Critics says reporting of PNG issues going downhill
The reporting on Papua New Guinea issues is said to have gone downhill in the year since the Australian Associated Press shut down its PNG bureau.
The reporting on Papua New Guinea issues is said to have gone downhill in the year since the Australian Associated Press closed its PNG bureau.
Academics and local media claim the few reports that make it to Australian media are sometimes innacurate, and lack context.
Leilani Momoisea reports.
In October last year the editor in chief of AAP, Tony Gillies, announced the decision to close its office in Papua New Guinea, after a 60-year presence there. Mr Gillies says in a practical sense there have been no difficulties in covering PNG issues since closing the PNG bureau. He says they use a combination of freelancers, global agency partnerships and former PNG correspondent staff to keep abreast of developments.
TONY GILLIES: A combination of those three things has enabled us to provide a coverage that our subscribers have seen as adequate, I guess. I concede that it's not always as good as having someone on the ground but for the purposes, for our needs at least anyway, it seems to be working OK.
The editor's chief of staff at the PNG Post Courier, Todagia Kelola, says since the AAP left, the Australian audience is likely missing out on stories that would have previously been covered. He says as an example, Australia is a big player in PNG in terms of aid, and the new police assistance programme.
TODAGIA KELOLA: When AAP was in the country they basically questioned those Australian federal police who are here assisting in the Papua New Guinea constabulary, 'Are they performing?' 'Is it worth the Australian tax-payers [money]?' All these questions now, the PNG media are really not interested in addressing, or finding out.

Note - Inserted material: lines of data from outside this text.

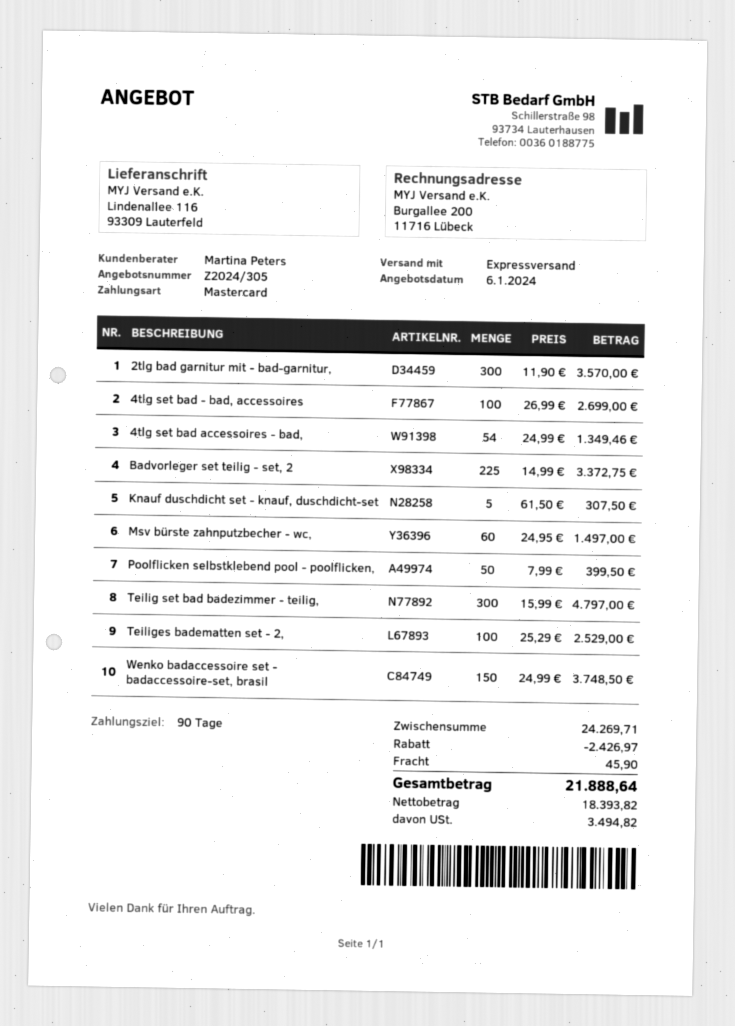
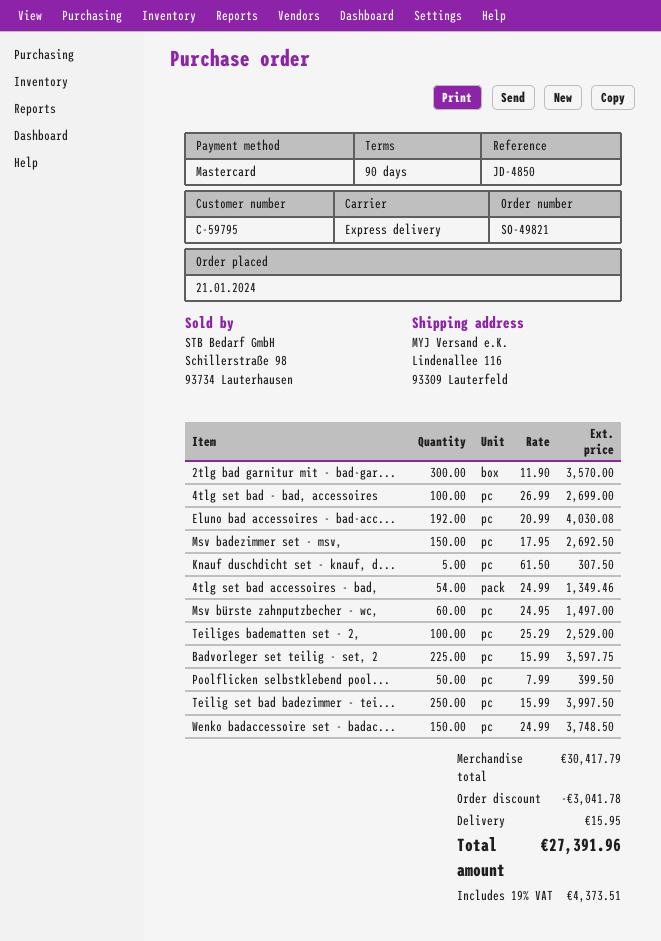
Badvorleger set teilig - set, 2: 225 x 14.99 = 3372.75 -> 225 x 15.99 = 3597.75
Teilig set bad badezimmer - teilig,: 300 x 15.99 = 4797.00 -> 250 x 15.99 = 3997.50
Eluno bad accessoires - bad-acc...: none -> 192 x 20.99 = 4030.08
Msv badezimmer set - msv,: none -> 150 x 17.95 = 2692.50
subtotal: 24269.71 -> 30417.79
discount: 2426.97 -> 3041.78
shipping: 45.90 -> 15.95
tax: 3494.82 -> 4373.51
total: 21888.64 -> 27391.96

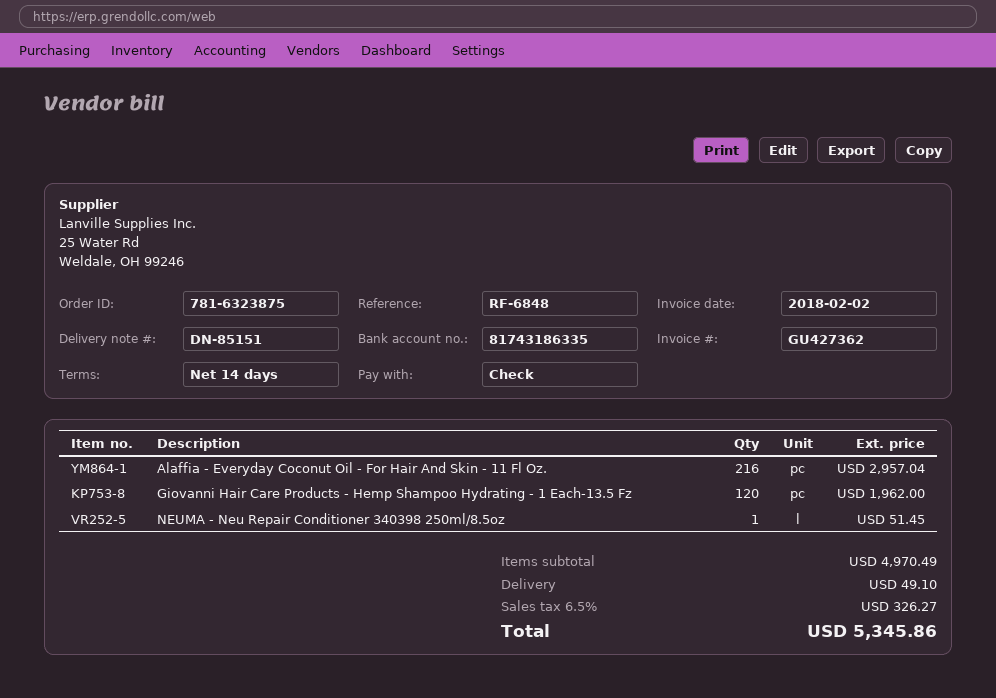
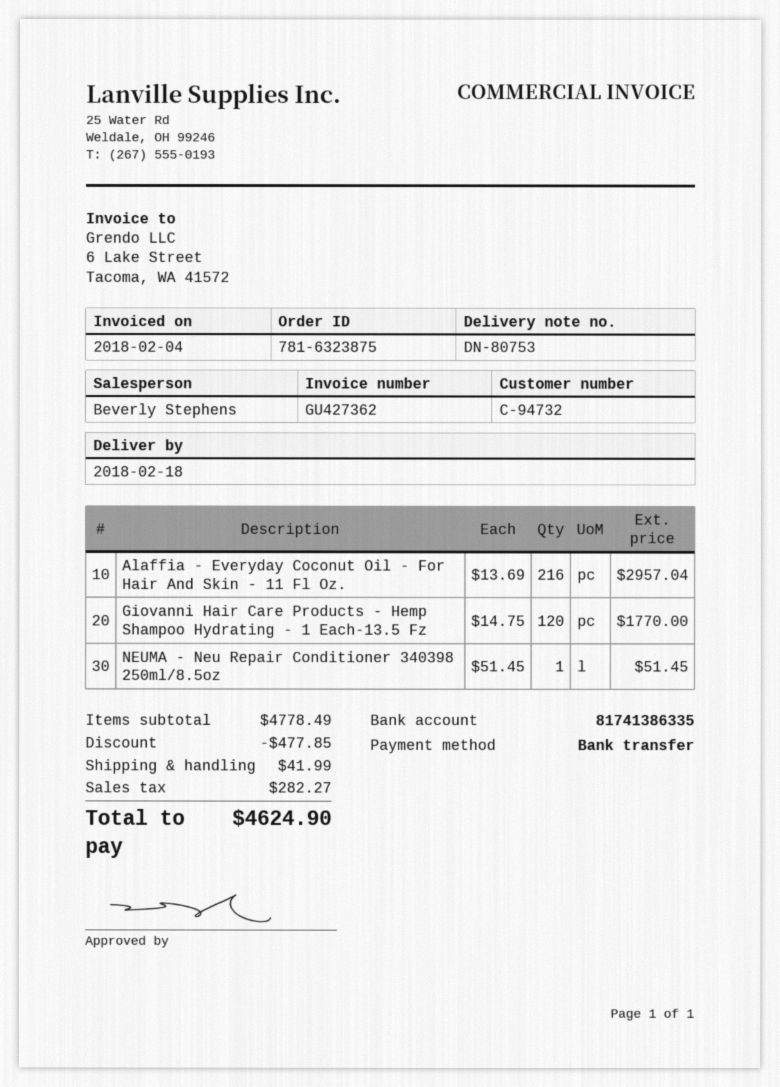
delivery note number: DN-85151 -> DN-80753
invoice date: 2018-02-02 -> 2018-02-04
payment method: cheque -> bank transfer
bank account: 81743186335 -> 81741386335
Giovanni Hair Care Products - Hemp Shampoo Hydrating - 1 Each-13.5 Fz: 120 for 1962.00 -> 120 for 1770.00
subtotal: 4970.49 -> 4778.49
discount: none -> 477.85
shipping: 49.10 -> 41.99
tax: 326.27 -> 282.27
total: 5345.86 -> 4624.90

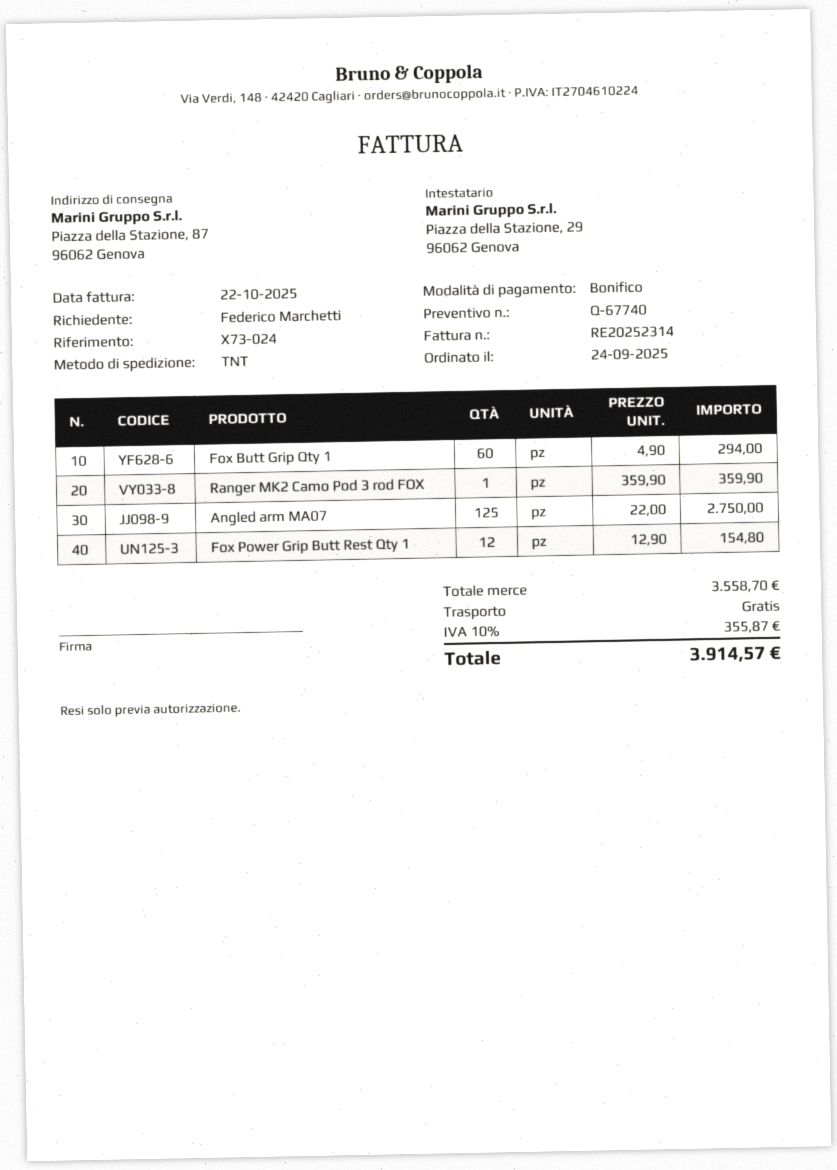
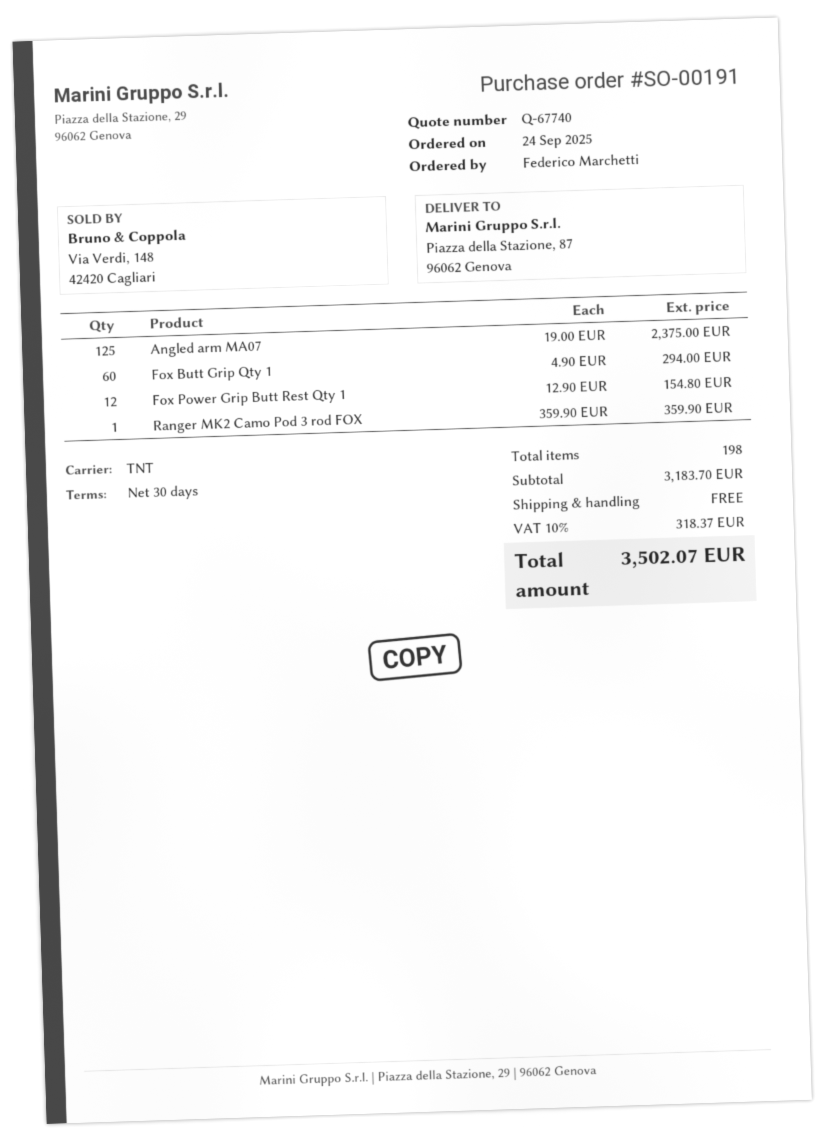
Angled arm MA07: 125 x 22.00 = 2750.00 -> 125 x 19.00 = 2375.00
subtotal: 3558.70 -> 3183.70
tax: 10% = 355.87 -> 10% = 318.37
total: 3914.57 -> 3502.07

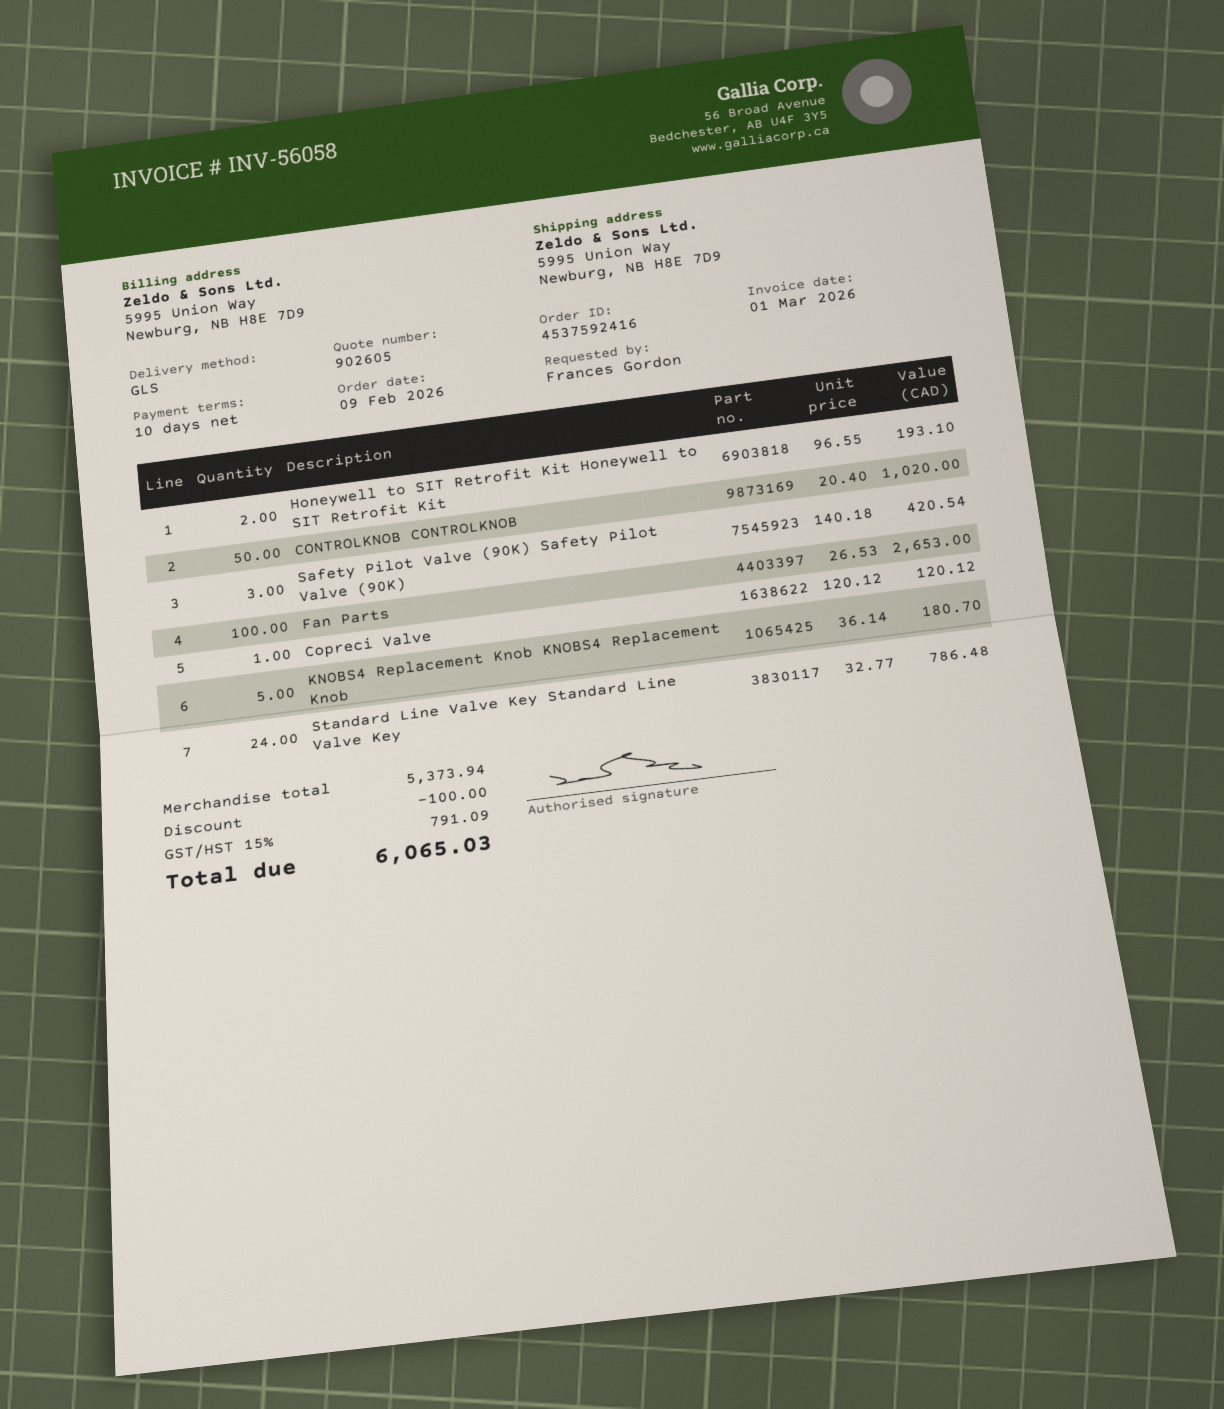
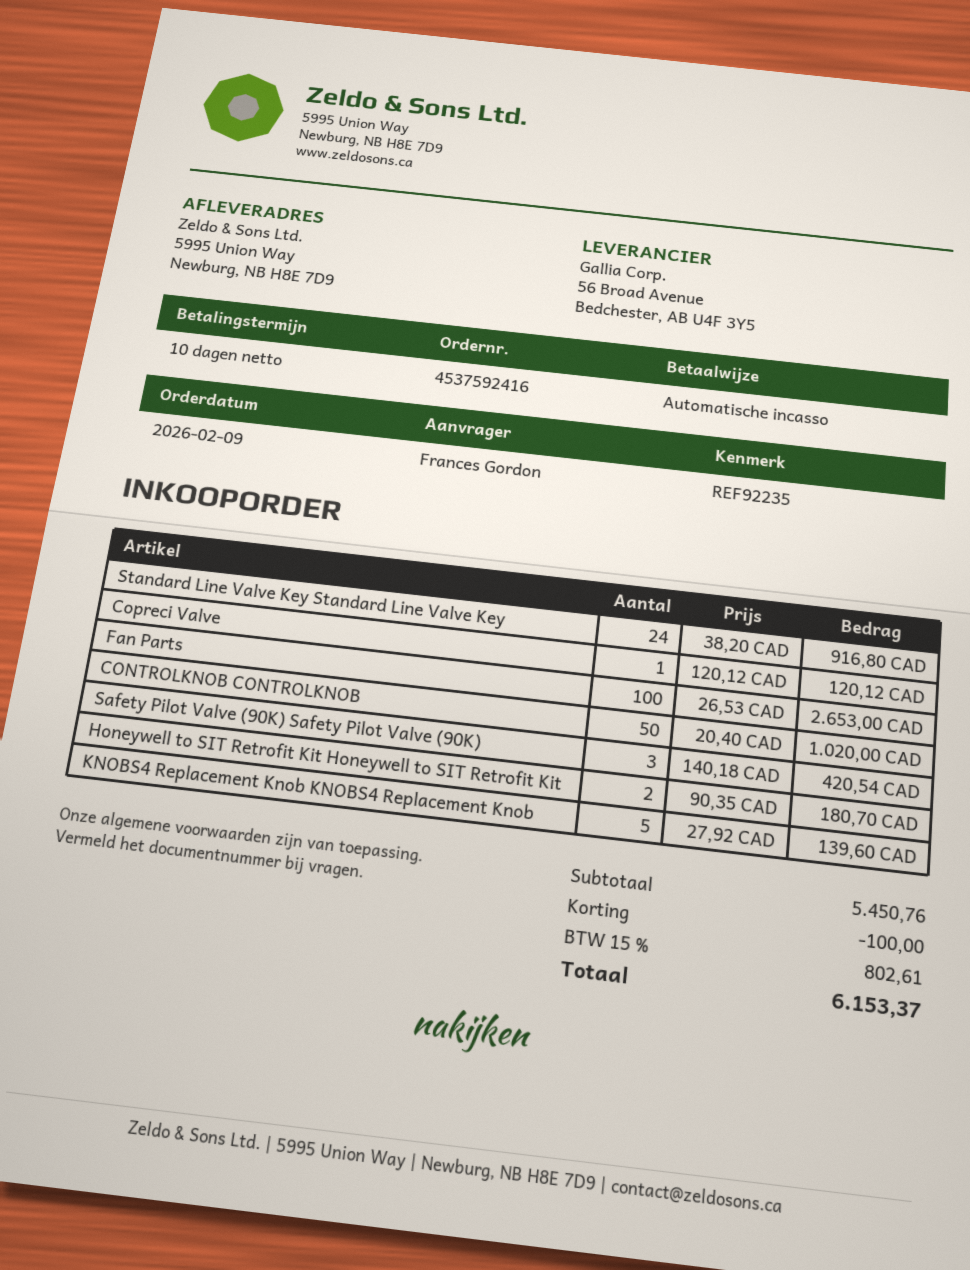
Honeywell to SIT Retrofit Kit Honeywell to SIT Retrofit Kit: 2 x 96.55 = 193.10 -> 2 x 90.35 = 180.70
KNOBS4 Replacement Knob KNOBS4 Replacement Knob: 5 x 36.14 = 180.70 -> 5 x 27.92 = 139.60
Standard Line Valve Key Standard Line Valve Key: 24 x 32.77 = 786.48 -> 24 x 38.20 = 916.80
subtotal: 5373.94 -> 5450.76
tax: 15% = 791.09 -> 15% = 802.61
total: 6065.03 -> 6153.37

He says in a nutshell, the Australian government is no longer held to account for it is activities in PNG as it once was. Tony Gillies says that's always a risk when closing a bureau, but it is not all on AAP, there are other media that would play a part in that.
The director of the Pacific Media Centre, Professor David Robie, says it is clear that things have deteriorated since the AAP closure.
DAVID ROBIE: Of course the major crises, for example, developments with asylum seekers and so on, they still get intensive media coverage, but largely it's a sort of a parachute journalism type approach now. Whereas before, when AAP were operating, you were getting fairly comprehensive coverage of what is the most complex country in the Pacific.
Research Associate at the Australian National University, Bill Standish, adds that AAP reporters on the ground had been providing valuable context and interpretation.
BILL STANDISH: A lot of important political news out of Papua New Guinea does not seem to get into the press...but there's no background or context in the very little news that hits the main media in Australia.
Todagia Kelola notes that of the PNG stories that do get through to Australian media, some are inaccurate and lack the full picture.
TODAGIA KELOLA: Australian media, they just get a phone in Australia and call up a villager, or call somebody that lives next to Manus asylum seeker centre and just get a story. Whereas when AAP was here, they go on the ground, they see it with their own eyes and get factual stories. Whereas nowadays some stories that have aired in Australia, are just on hearsay.
The editor in chief of AAP, Tony Gillies says it was a difficult decision to close down the PNG bureau, but it was the right call at the time. He says only time will tell if it was the right decision in the long run.